次にjoin処理を用いて配列を1つの文字列に変換します。
このとき、配列のデータ間の区切りに\n
という改行記号を指定して、メール本文で予定ごとに改行するようにしました。
map処理についてはクラス招待応用編Part2の「3. クラスに参加しているメンバーデータの整理」に簡単な解説を添えています。
join処理についてはメール検索の「(3-1) メッセージから情報の取得」に簡単な解説を添えています。

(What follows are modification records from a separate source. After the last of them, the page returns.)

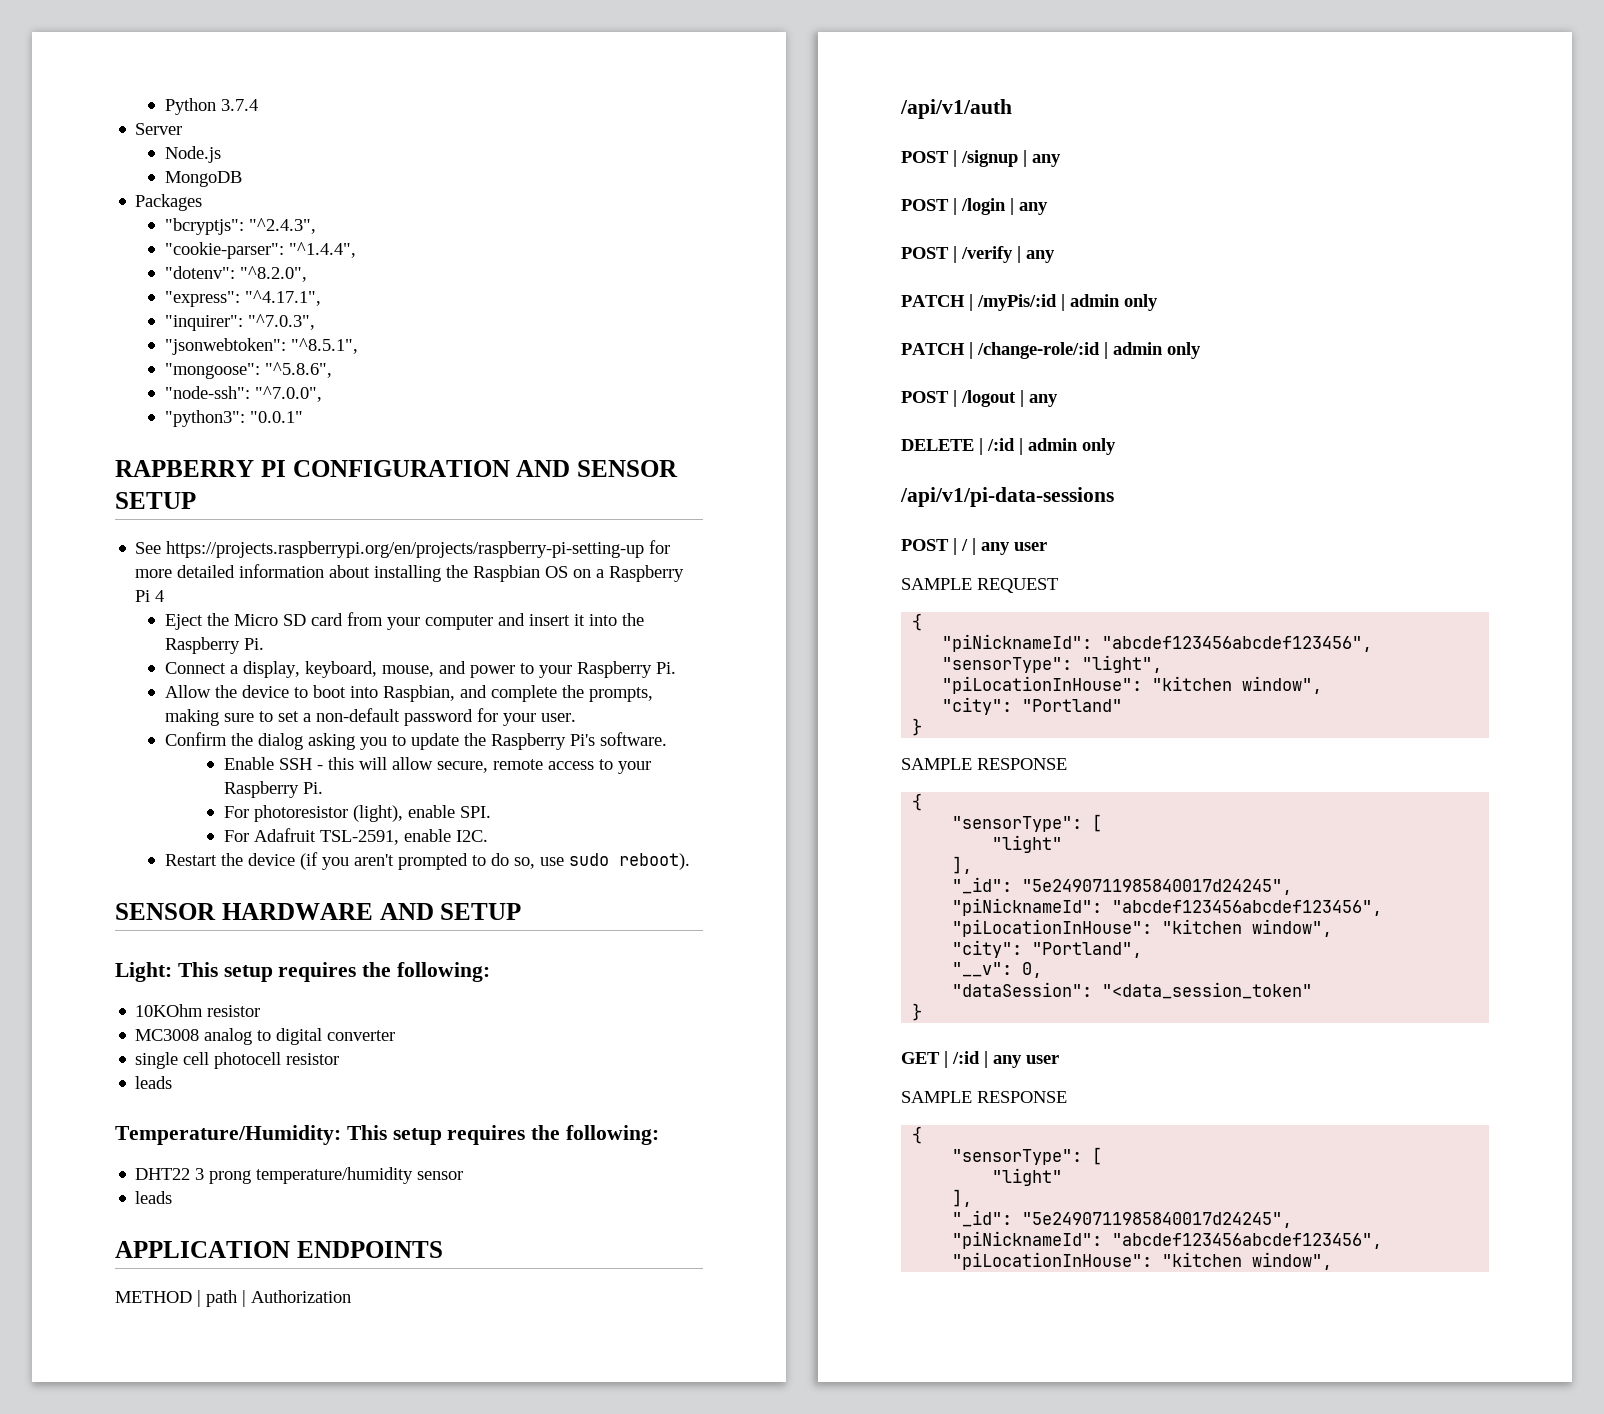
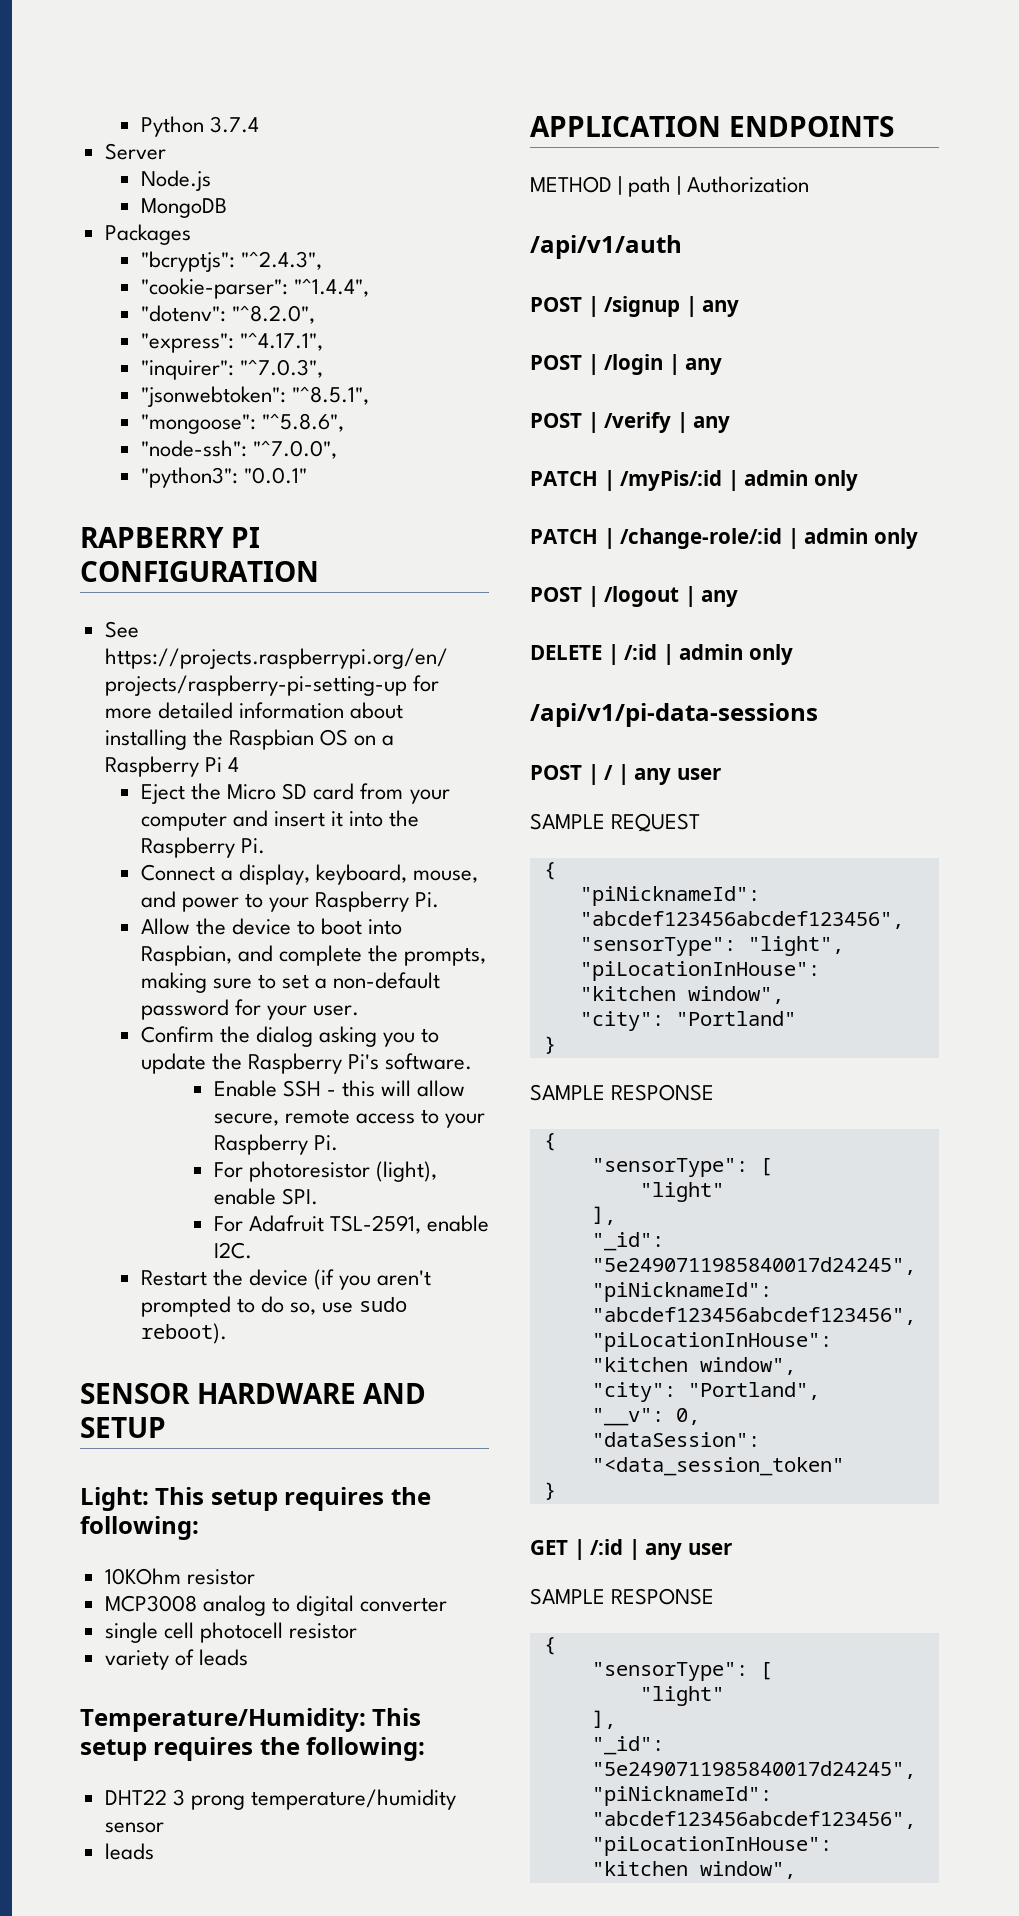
- RAPBERRY PI CONFIGURATION AND SENSOR SETUP
+ RAPBERRY PI CONFIGURATION
- MC3008 analog to digital converter
+ MCP3008 analog to digital converter
  single cell photocell resistor
- leads
+ variety of leads

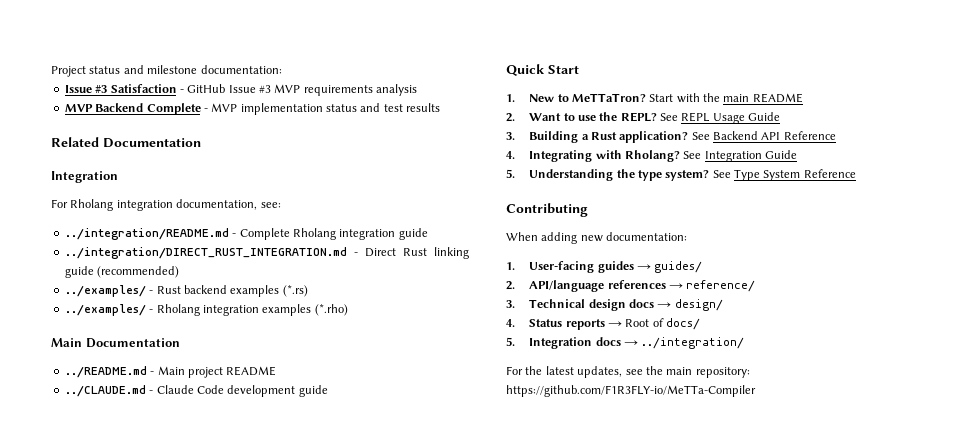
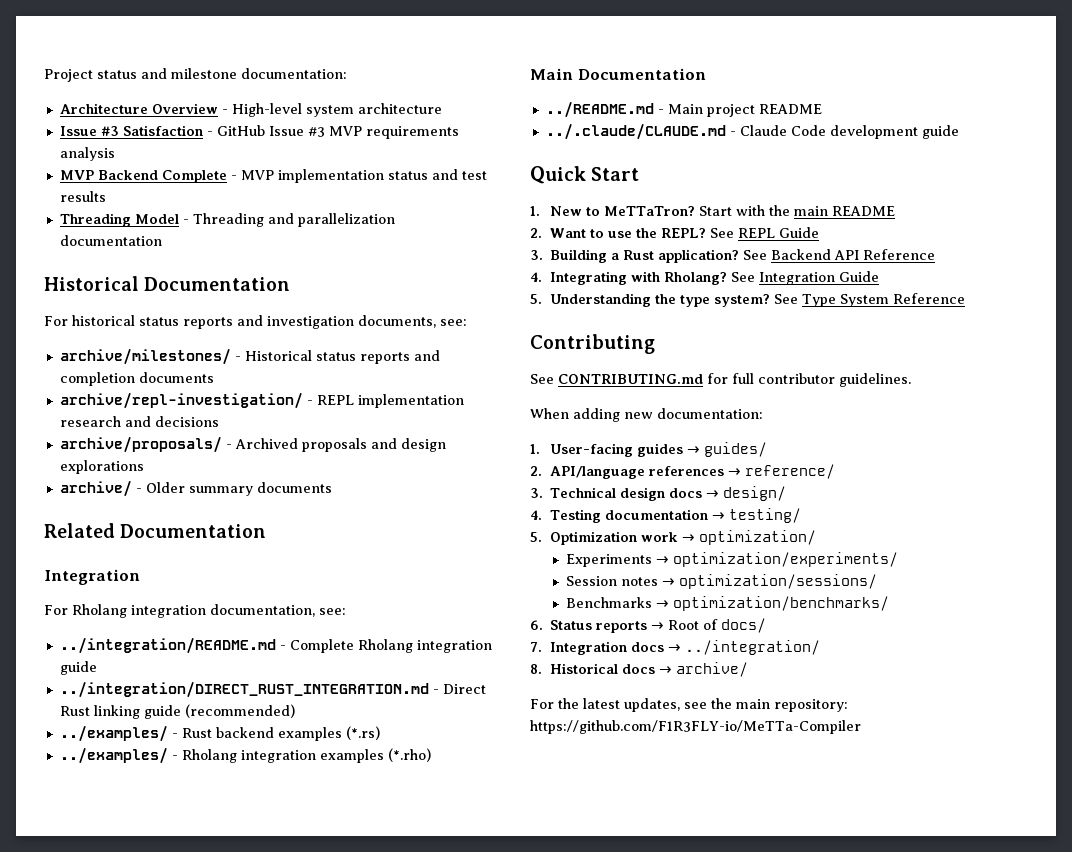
+ Architecture Overview - High-level system architecture
+ Threading Model - Threading and parallelization documentation
+ Historical Documentation
+ For historical status reports and investigation documents, see:
+ archive/milestones/ - Historical status reports and completion documents
+ archive/repl-investigation/ - REPL implementation research and decisions
+ archive/proposals/ - Archived proposals and design explorations
+ archive/ - Older summary documents
- ../CLAUDE.md - Claude Code development guide
+ ../.claude/CLAUDE.md - Claude Code development guide
- See REPL Usage Guide
+ See REPL Guide
+ See CONTRIBUTING.md for full contributor guidelines.
- 4. Status reports → Root of docs/
+ 4. Testing documentation → testing/
+ 5. Optimization work → optimization/
+ Experiments → optimization/experiments/
+ Session notes → optimization/sessions/
+ Benchmarks → optimization/benchmarks/
+ 6. Status reports → Root of docs/
- 5. Integration docs → ../integration/
+ 7. Integration docs → ../integration/
+ 8. Historical docs → archive/

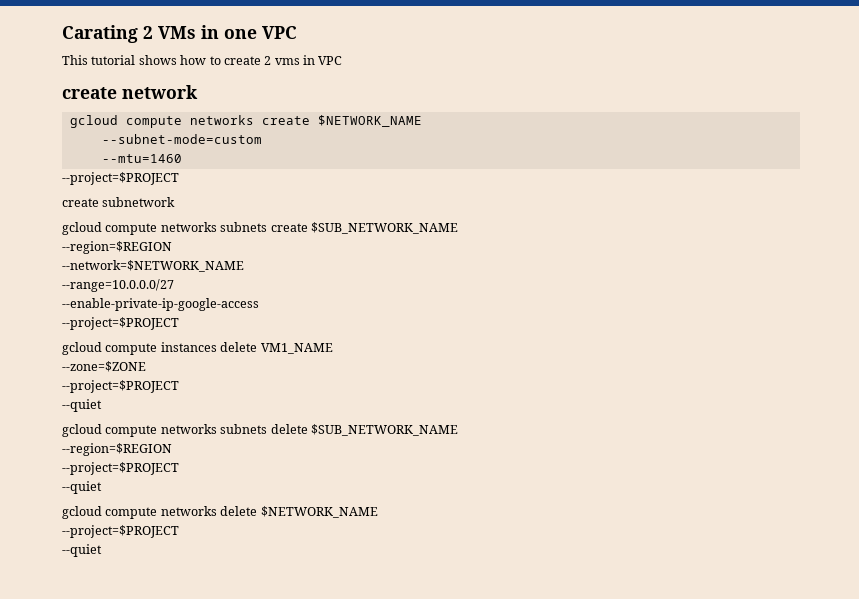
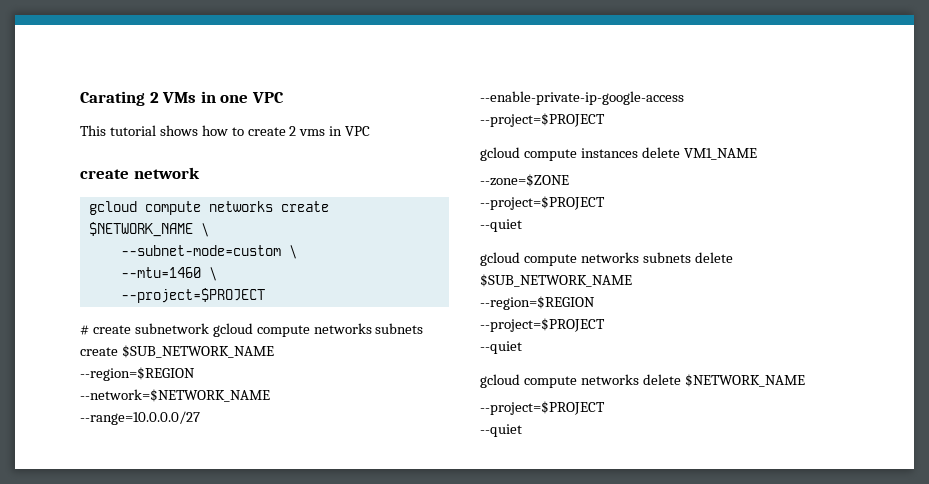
- gcloud compute networks create $NETWORK_NAME
+ gcloud compute networks create $NETWORK_NAME \
- --subnet-mode=custom
+ --subnet-mode=custom \
- --mtu=1460
+ --mtu=1460 \
  --project=$PROJECT
- create subnetwork
- gcloud compute networks subnets create $SUB_NETWORK_NAME
+ # create subnetwork gcloud compute networks subnets create $SUB_NETWORK_NAME

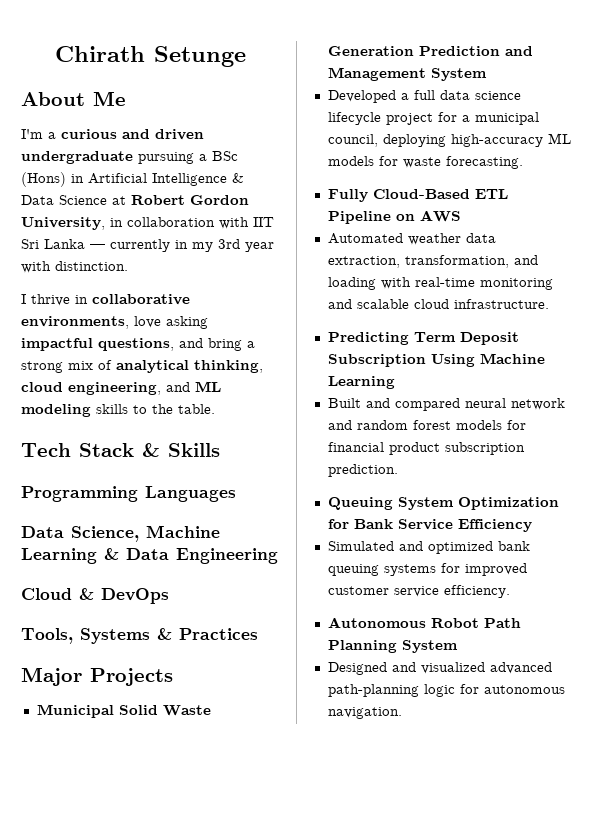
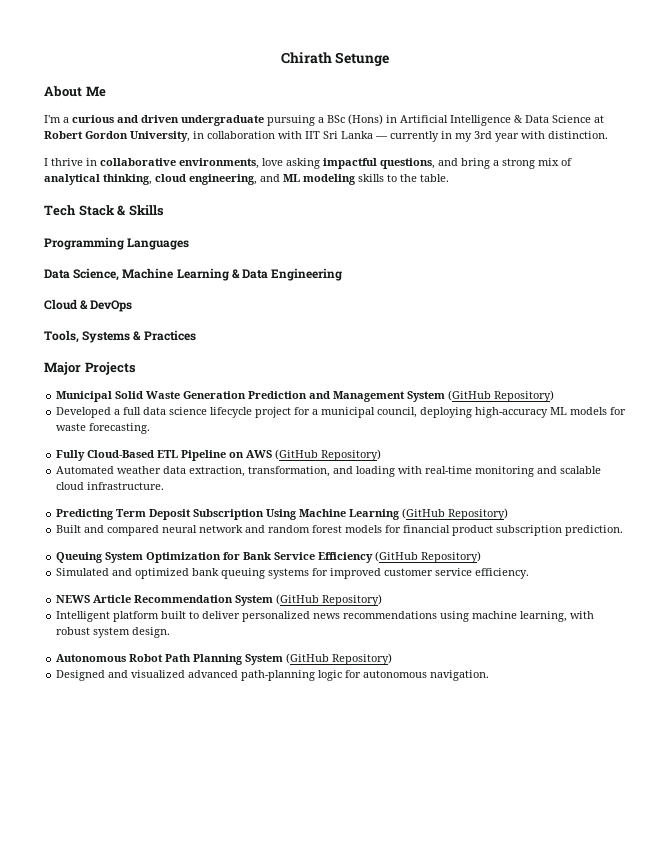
- Municipal Solid Waste Generation Prediction and Management System
+ Municipal Solid Waste Generation Prediction and Management System (GitHub Repository)
- Fully Cloud-Based ETL Pipeline on AWS
+ Fully Cloud-Based ETL Pipeline on AWS (GitHub Repository)
- Predicting Term Deposit Subscription Using Machine Learning
+ Predicting Term Deposit Subscription Using Machine Learning (GitHub Repository)
- Queuing System Optimization for Bank Service Efficiency
+ Queuing System Optimization for Bank Service Efficiency (GitHub Repository)
+ NEWS Article Recommendation System (GitHub Repository)
+ Intelligent platform built to deliver personalized news recommendations using machine learning, with robust system design.
- Autonomous Robot Path Planning System
+ Autonomous Robot Path Planning System (GitHub Repository)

一連の動きを段階的に分けてサンプルコードにしました、実行して確認してみましょう。
function sample() {
// 最初の配列データ
const rawList = [
{name: 'りんご', stock: 2, color: 'red'},
{name: 'みかん', stock: 20, color: 'orange'},
{name: 'バナナ', stock: 12, color: 'yellow'}
];
console.log('元データ:');
console.log(rawList);
// 各データに要素を追加
for (data in rawList) {
rawList[data].addData = rawList[data].name + 'おいしい!';
}
console.log('要素追加後:');
console.log(rawList);
// addData要素のみの配列に整形
let afterMap = rawData.map(e => e.addData);
console.log('map処理後:');
console.log(afterMap);
// 「@」を区切り文字に文字列へ変換
let afterJoinAt = afterMap.join('@');
console.log('join処理後(@):');
console.log(afterJoinAt);
// 「\n」(改行記号)を区切り文字に文字列へ変換
let afterJoinNewline = afterMap.join('\n');
console.log('join処理後(改行):');
console.log(afterJoinNewline);
}
実行結果(サンプルコード)
サンプルコードの実行結果です。
コード中の解説コメントと合わせてご参照ください。
5. トリガーの設定
最後にこのコードを毎朝実行するトリガーを設定したいと思います。
始業時刻前に当日の予定をリマインドすることを想定し、午前8時~9時の間に実行するようにします。
トリガーの設定方法についてはトリガーの紹介記事をご参照ください。
設定したトリガー:
まとめ
今回はGoogleカレンダーから当日の予定を取得し、メールでお知らせするGASを紹介しました。
現在の内容でも十分実用可能レベルですが、もちろん改善の余地や活用の幅がたくさんあります。
例えば予定があれば休日でもメールを送信してしまうので、休日はメール送信しないようにするというのも良いですし、
翌日の予定を「休暇」としている場合には、明日は休暇である旨を書き添えてみるというのもありだと思います。
是非いろいろな形に改善・活用してみてください。